» SUPPLIED RECORDS
_ _ _ _ _ _ _
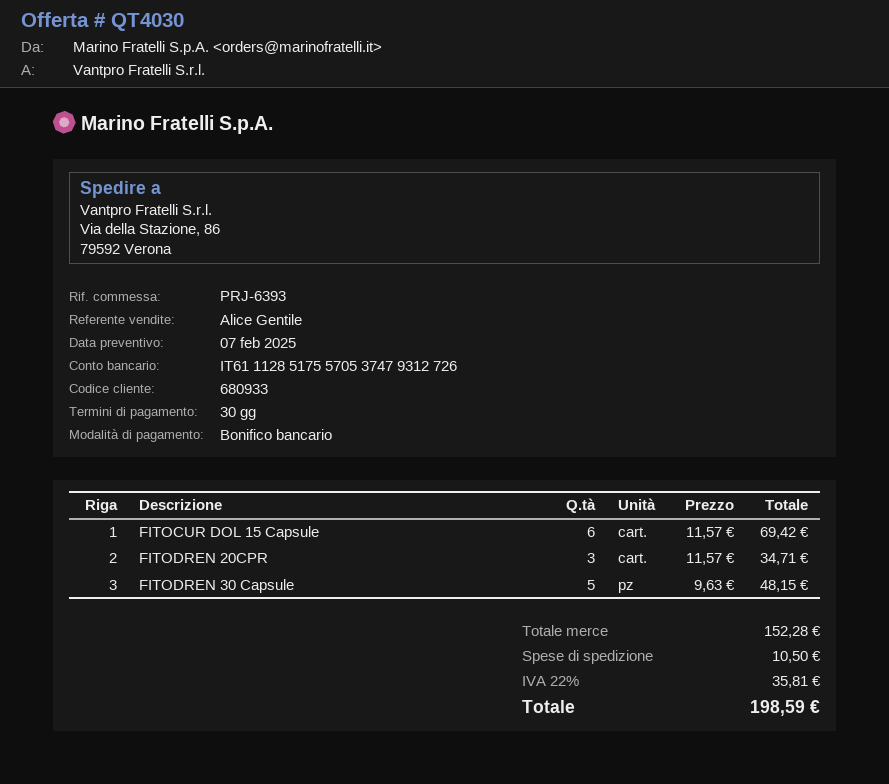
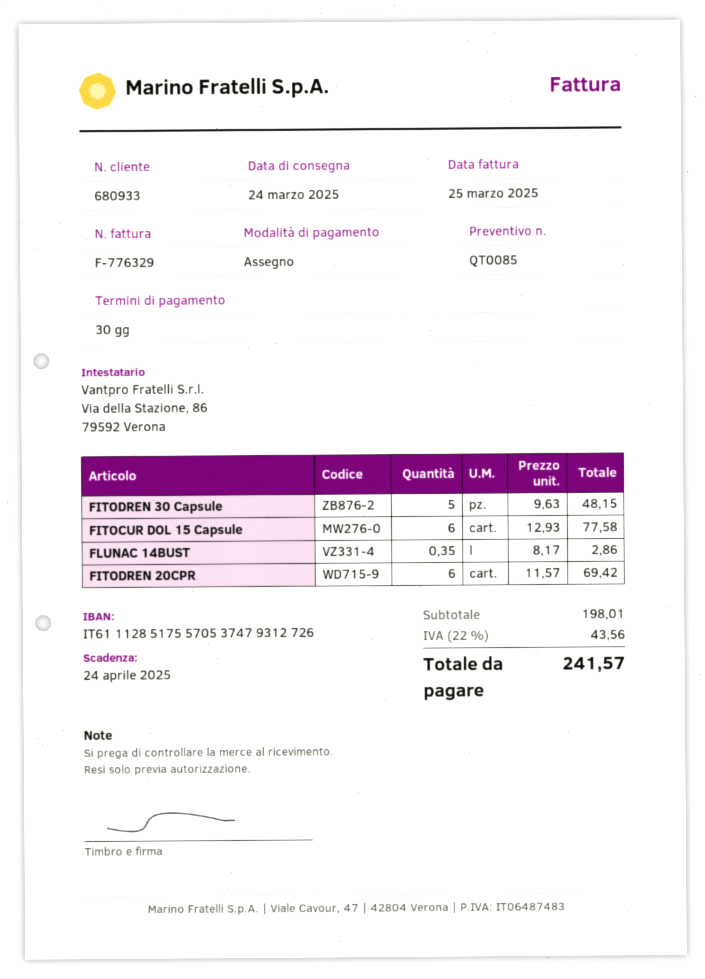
quote number: QT4030 -> QT0085
payment method: bank transfer -> cheque
FITOCUR DOL 15 Capsule: 6 x 11.57 = 69.42 -> 6 x 12.93 = 77.58
FITODREN 20CPR: 3 x 11.57 = 34.71 -> 6 x 11.57 = 69.42
FLUNAC 14BUST: none -> 0.35 x 8.17 = 2.86
subtotal: 152.28 -> 198.01
shipping: 10.50 -> none
tax: 22% = 35.81 -> 22% = 43.56
total: 198.59 -> 241.57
_ _ _ _ _ _ _
Determine how many lines in the data include the word "none". Answer with that number alone.

» WRITTEN RESPONSE
2